SECTION 8.2 Effect of Termination. In the event of termination of this Agreement pursuant to Section 8.1 (a), (b), (c), (f) or (g), this Agreement shall forthwith become void and there shall be no liability on the part of any party hereto except as set forth in Sections 6.1(b) and 10.5 and Articles VII and VIII; provided, however, that nothing herein shall relieve any party from liability for any breach hereof.
SECTION 8.3 Amendment. This Agreement may be amended by the parties hereto by action taken by or on behalf of their respective Boards of Directors at any time before or after any required approval of matters presented in connection with the Merger by the Shareholders; provided, however, that after any such approval, there shall be made no amendment that by law requires further approval by such Shareholders without the further approval of such Shareholders. This Agreement may not be amended except by an instrument in writing signed by the parties hereto.

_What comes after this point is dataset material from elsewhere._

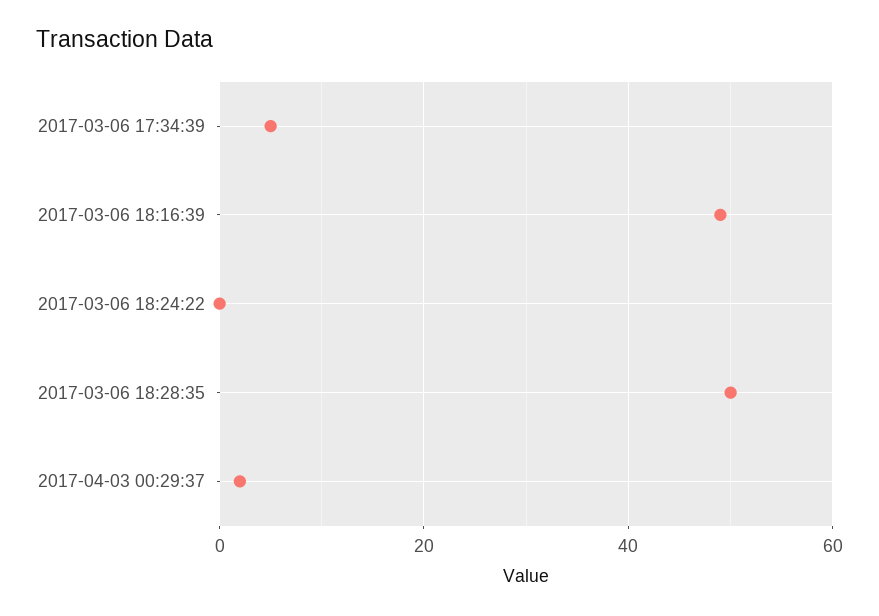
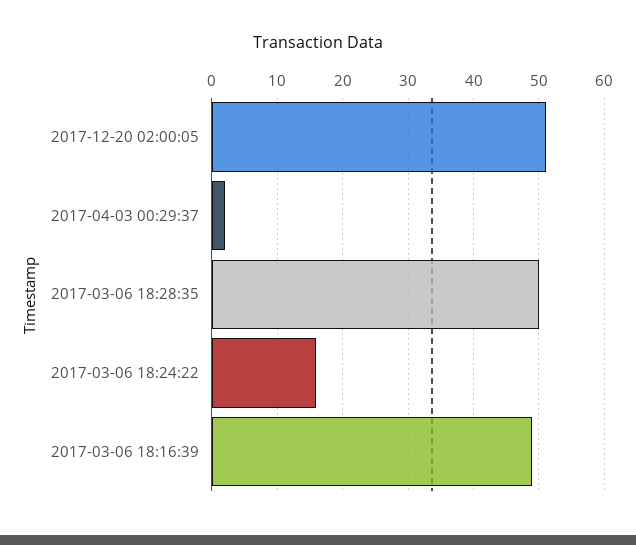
2017-03-06 17:34:39: 5 -> none
2017-03-06 18:24:22: 0 -> 16
2017-12-20 02:00:05: none -> 51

SECTION 8.4 Waiver. At any time prior to the Closing Date, any party hereto may (a) extend the time for the performance of any of the obligations or other acts of the other parties hereto, (b) waive any inaccuracies in the representations and warranties contained herein or in any document delivered pursuant hereto and (c) waive compliance with any of the agreements or conditions contained herein, subject to the requirements of applicable law. Any such extension or waiver shall be valid if set forth in an instrument in writing signed by the party or parties to be bound thereby. The failure of any party to this Agreement to assert any of its rights under this Agreement or otherwise shall not constitute a waiver of such rights.
ARTICLE IX.
INDEMNIFICATION
SECTION 9.1 Survival(a) . (a) The representations and warranties made by the Company set forth in Article III shall survive the Closing and shall expire on the first anniversary of the Closing Date (the “Termination Date”) and any liability of the Company with respect to such representations and warranties shall thereupon cease, provided that if, at any time prior to the Termination Date, any Indemnitee (acting in good faith) delivers to the Shareholder Representative a written notice alleging facts and circumstances that could reasonably be expected to cause the existence of an inaccuracy in or a breach of any of the representations and warranties made by the Company set forth in Article III (and setting forth in reasonable detail the basis for such Indemnitee’s belief that such an inaccuracy or breach may exist) and asserting a claim for recovery under Section 9.2 based on such alleged inaccuracy or breach, then the claim asserted in such notice shall survive the Termination Date until such time as such claim is fully and finally resolved. All representations and warranties made by Parent and Sub shall terminate and expire as of the Closing Date, and any liability of Parent or Sub with respect to such representations and warranties shall thereupon cease. The covenants and agreements of Parent, Sub or the Company, as the case may be, shall survive until the expiration of the time period for their performance as provided herein.
(b) For purposes of this Agreement, each statement or other item of information set forth in the Company Disclosure Schedule shall be deemed to be a representation and warranty made by the Company in this Agreement.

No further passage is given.